Küresel tedarik zincirinde yaşanan yeniden yapılanma süreçlerinde Türkiye, stratejik coğrafi konumu, gelişmiş üretim altyapısı ve lojistik avantajları sayesinde öne çıkan ülkelerden biri olmayı sürdürüyor.
Bu gelişmeler, Türkiye’nin yalnızca bölgesel bir tedarik merkezi olmanın ötesinde, küresel ölçekte rekabetçi bir ihracat ülkesi konumuna geldiğini gösteriyor. Bu durum, önümüzdeki dönemde sürdürülebilir ihracat artışları için önemli bir temel oluşturuyor.
2025 Hedefleri ve Yol Haritası
Ticaret Bakanlığı, 2025 yılı için belirlenen dış ticaret hedeflerine ulaşmak amacıyla kapsamlı bir strateji uygulamaya devam ediyor.
Bu stratejide, ihracatçılara verilen finansman desteklerinin artırılması, dijitalleşme ve yeşil dönüşüm yatırımlarının hızlandırılması, lojistik altyapının güçlendirilmesi ve serbest ticaret anlaşmalarının çeşitlendirilmesi gibi başlıklar ön planda yer alıyor.
Bakan Bolat, açıklamasında önümüzdeki dönem hedeflerine de değinerek, “Küresel ticarette yaşanan dalgalanmalara rağmen Türkiye ekonomisi üretmeye, ihracat yapmaya ve büyümeye devam ediyor.
Bu yılın tamamında dış ticaret dengesinin daha da iyileşmesini ve ihracatımızın 280 milyar dolar seviyesine ulaşmasını hedefliyoruz” dedi.

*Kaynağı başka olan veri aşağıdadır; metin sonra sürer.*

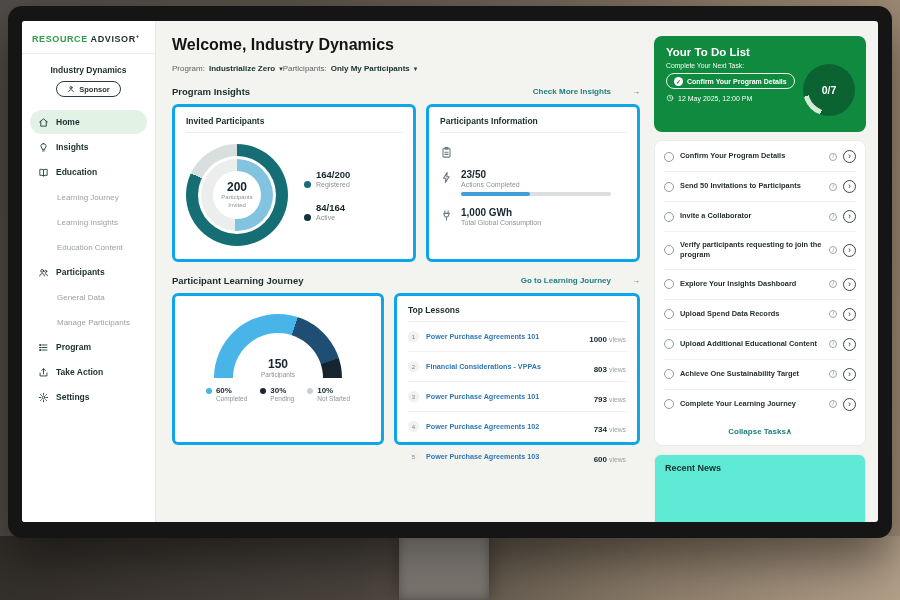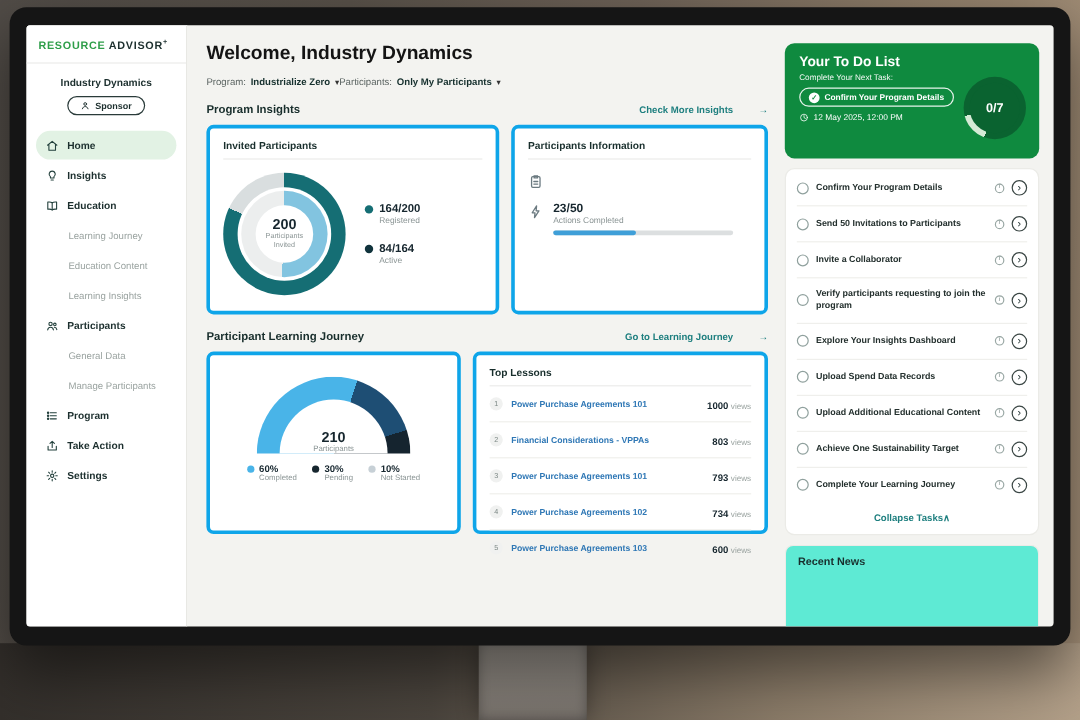--- a/index.html
+++ b/index.html
@@ -67,7 +67,7 @@
   .donut-val{font-size:12px;font-weight:bold;color:#16262e}
   .donut-lab{font-size:6px;color:var(--muted,#8a9494);line-height:1.3;width:44px}
   .inv-legend{display:flex;flex-direction:column;gap:14px}
-  .il-item{display:flex;gap:5px;align-items:flex-start}
+  .il-item{display:flex;gap:5px;align-items:flex-end}
   .il-dot{width:7px;height:7px;border-radius:50%;margin-top:2px;flex-shrink:0}
   .il-val{font-size:9.5px;font-weight:bold;color:#16262e}
   .il-lab{font-size:7px;color:var(--muted,#8a9494);margin-top:1px}

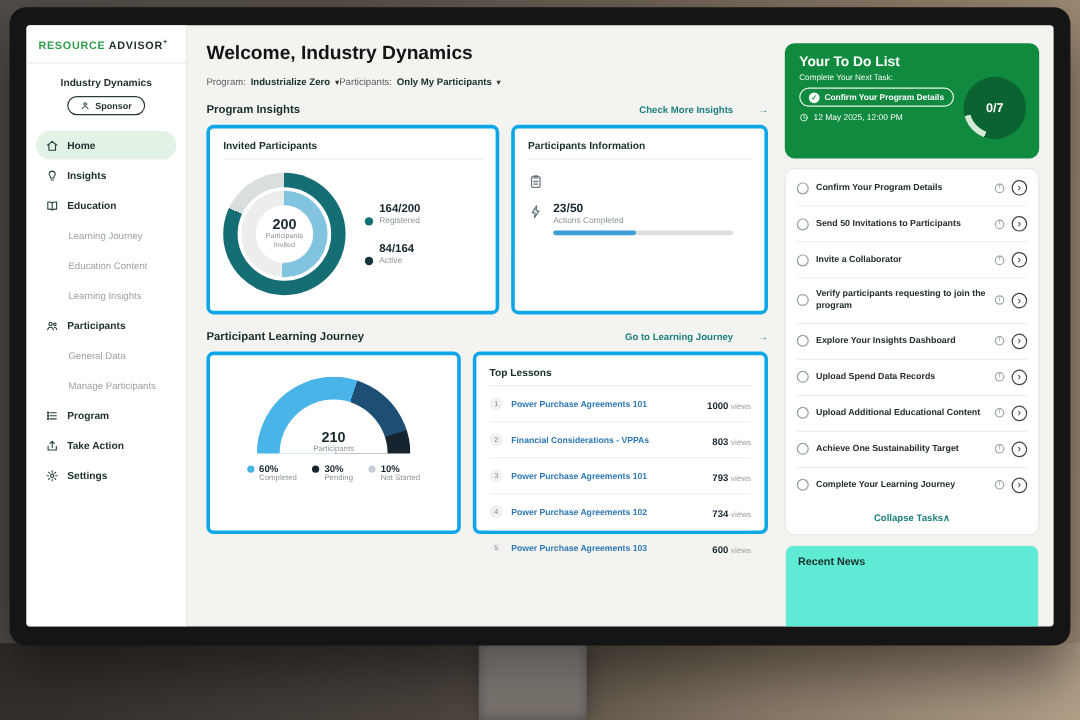--- a/index.html
+++ b/index.html
@@ -315,6 +315,17 @@
                     </div>
                 </div>
               </div>
+              <div class="info-row">
+                <span class="info-icon">
+                  <svg viewBox="0 0 24 24" fill="none" stroke="currentColor" stroke-width="2" stroke-linecap="round" stroke-linejoin="round">
+                      <path d="M9 3.5V8M15 3.5V8M7 8h10l-1.3 4.5a4 4 0 0 1-7.4 0zM12 15.5v5"></path>
+                    </svg>
+                </span>
+                <div>
+                  <div class="info-val">1,000 GWh</div>
+                  <div class="info-lab">Total Global Consumption</div>
+                </div>
+              </div>
             </div>
           </div>
         </div>

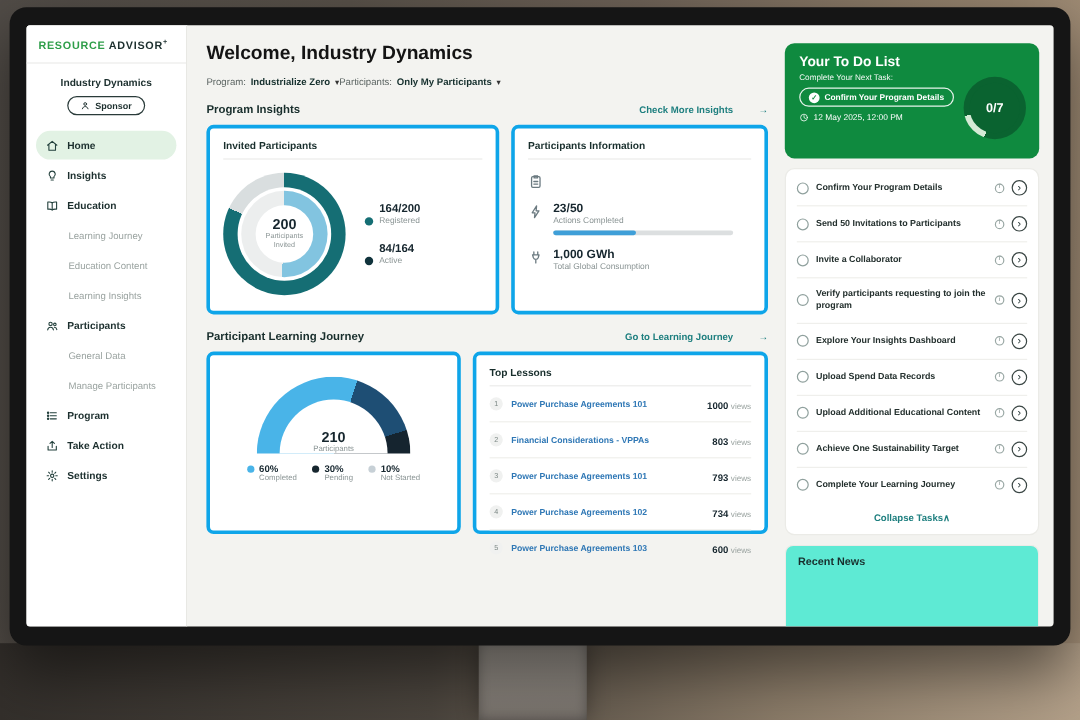--- a/index.html
+++ b/index.html
@@ -188,10 +188,10 @@
             <span>Learning Journey</span>
           </div>
           <div class="nav-item nav-sub">
+            <span>Learning Insights</span>
+          </div>
+          <div class="nav-item nav-sub">
             <span>Education Content</span>
-          </div>
-          <div class="nav-item nav-sub">
-            <span>Learning Insights</span>
           </div>
           <div class="nav-item">
             <svg viewBox="0 0 24 24" fill="none" stroke="currentColor" stroke-width="2" stroke-linecap="round" stroke-linejoin="round">

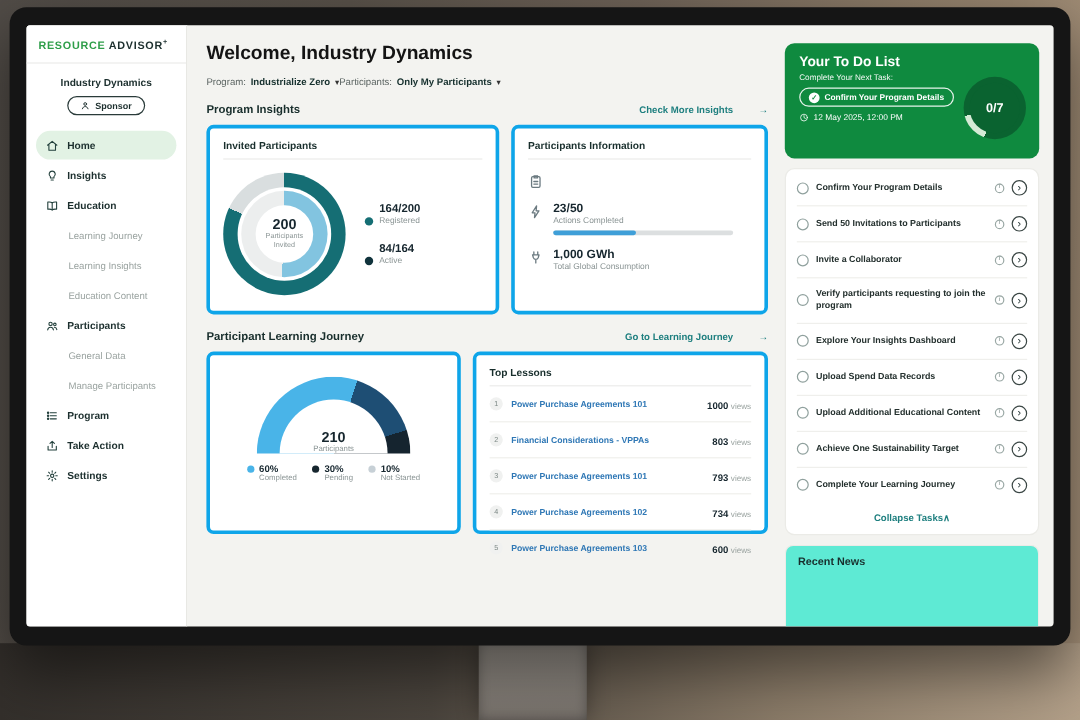--- a/index.html
+++ b/index.html
@@ -346,7 +346,7 @@
                 <div class="gauge-arc" style="background: conic-gradient(from 270deg, rgb(73, 180, 232) 0deg, rgb(73, 180, 232) 108deg, rgb(30, 78, 116) 108deg, rgb(30, 78, 116) 162deg, rgb(21, 36, 47) 162deg, rgb(21, 36, 47) 180deg, transparent 180deg, transparent 360deg);"></div>
                 <div class="gauge-hole"></div>
                 <div class="gauge-text">
-                  <div class="gauge-val">210</div>
+                  <div class="gauge-val">150</div>
                   <div class="gauge-lab">Participants</div>
                 </div>
               </div>

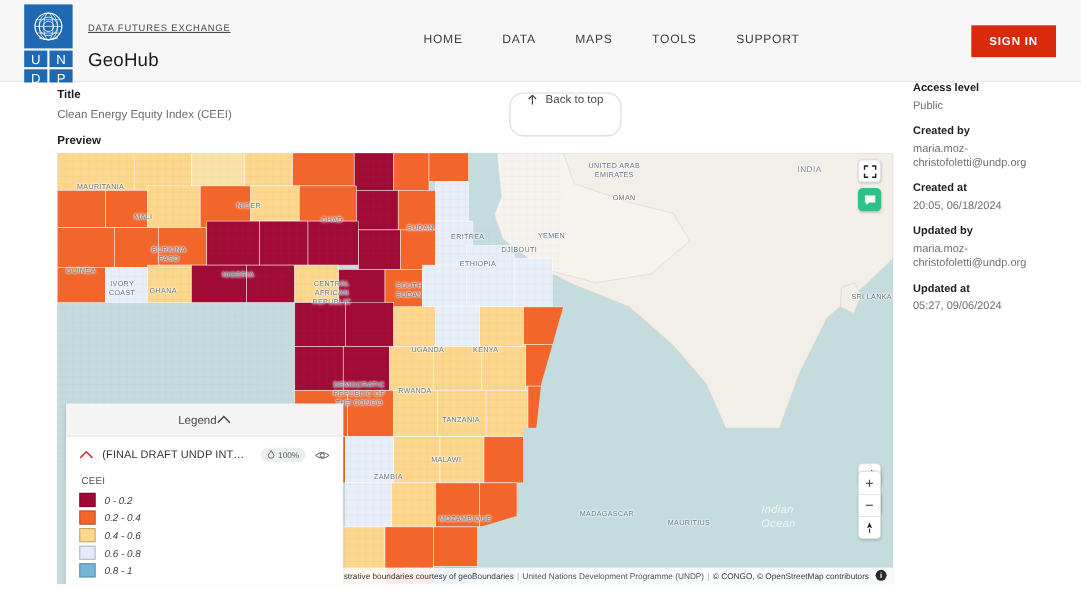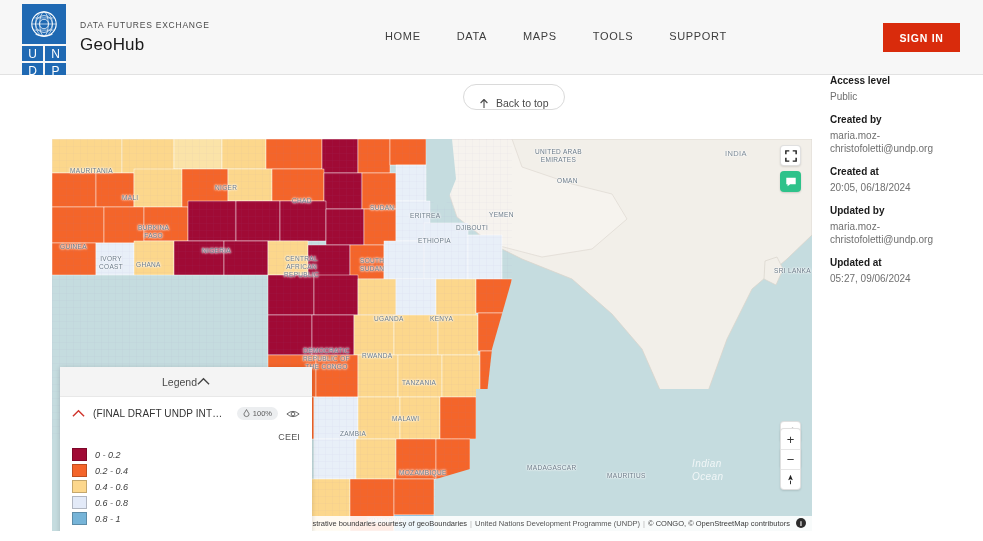--- a/index.html
+++ b/index.html
@@ -54,7 +54,8 @@
     letter-spacing: 0.09em;
     color: #4a4a4a;
     text-transform: uppercase;
-    margin-bottom: 6px;
+    margin-bottom: 16px;
+    text-decoration: underline;
   }
   .brand-title {
     font-size: 17px;

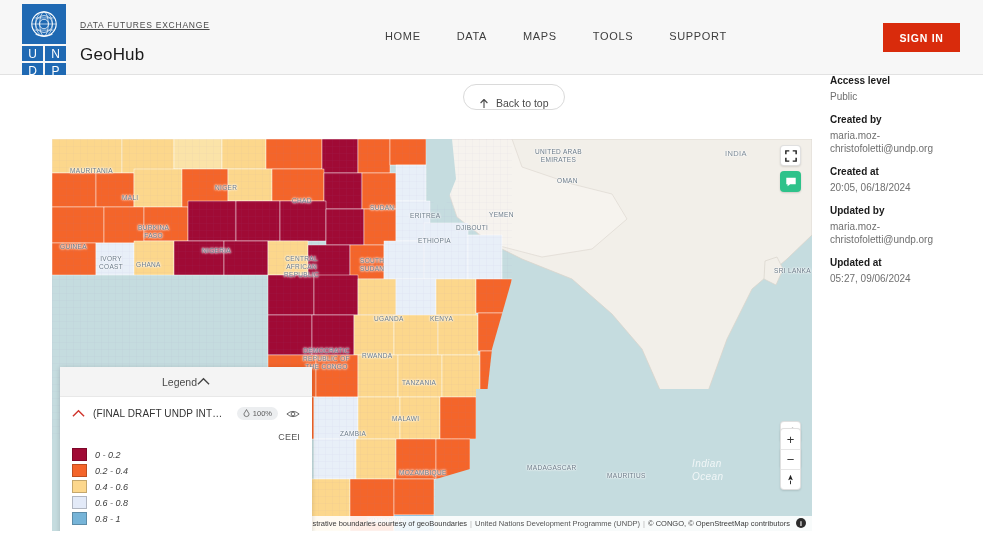--- a/index.html
+++ b/index.html
@@ -358,6 +358,11 @@
 
 <div class="body-wrap">
 
+  <div class="left-col">
+    <div class="field-label">Title</div>
+    <div class="field-value">Clean Energy Equity Index (CEEI)</div>
+    <div class="field-label">Preview</div>
+  </div>
 
   <button class="back-to-top">
     <svg width="10" height="11" viewBox="0 0 10 11">

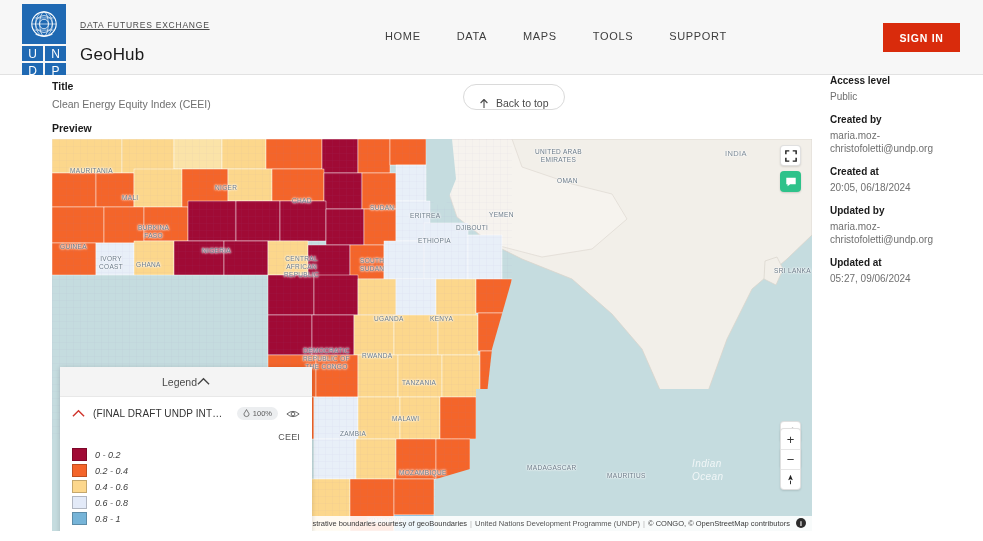--- a/index.html
+++ b/index.html
@@ -111,14 +111,14 @@
 
   .back-to-top {
     position: absolute; left: 463px; top: 9px;
-    height: 26px;
+    height: 40px;
     padding: 0 15px;
     border: 1px solid #dadada;
     border-radius: 13px;
     background: #ffffff;
     color: #4a4a4a;
     font-size: 10.5px;
-    display: flex; align-items: flex-end; gap: 7px;
+    display: flex; align-items: flex-start; gap: 7px;
     cursor: pointer;
     font-family: "Liberation Sans", sans-serif;
   }

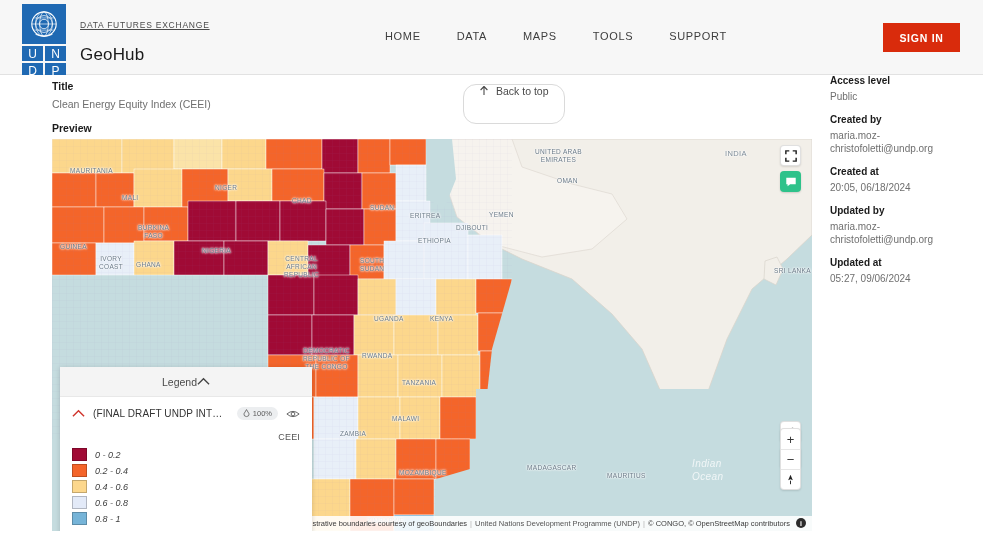--- a/index.html
+++ b/index.html
@@ -281,7 +281,6 @@
     color: #555;
     margin: 2px 0 6px 2px;
     letter-spacing: 0.02em;
-    text-align: right;
   }
   .swatch-row {
     display: flex; align-items: center; gap: 8px;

Temmuz ayında elde edilen dış ticaret verileri, Türkiye'nin ekonomik büyümesini ihracat temelli bir yapıya oturtma yönündeki çabalarının somut sonuçlarını ortaya koyuyor.
25 milyar dolarlık tarihi ihracat rekoru ve dış ticaret açığında görülen 9 ayın en düşük seviyesi, bu stratejinin başarıya ulaştığını gösteriyor.
Önümüzdeki dönemde bu ivmenin korunması ve güçlendirilmesi, Türkiye’nin küresel ticaretteki konumunu daha da sağlamlaştıracaktır.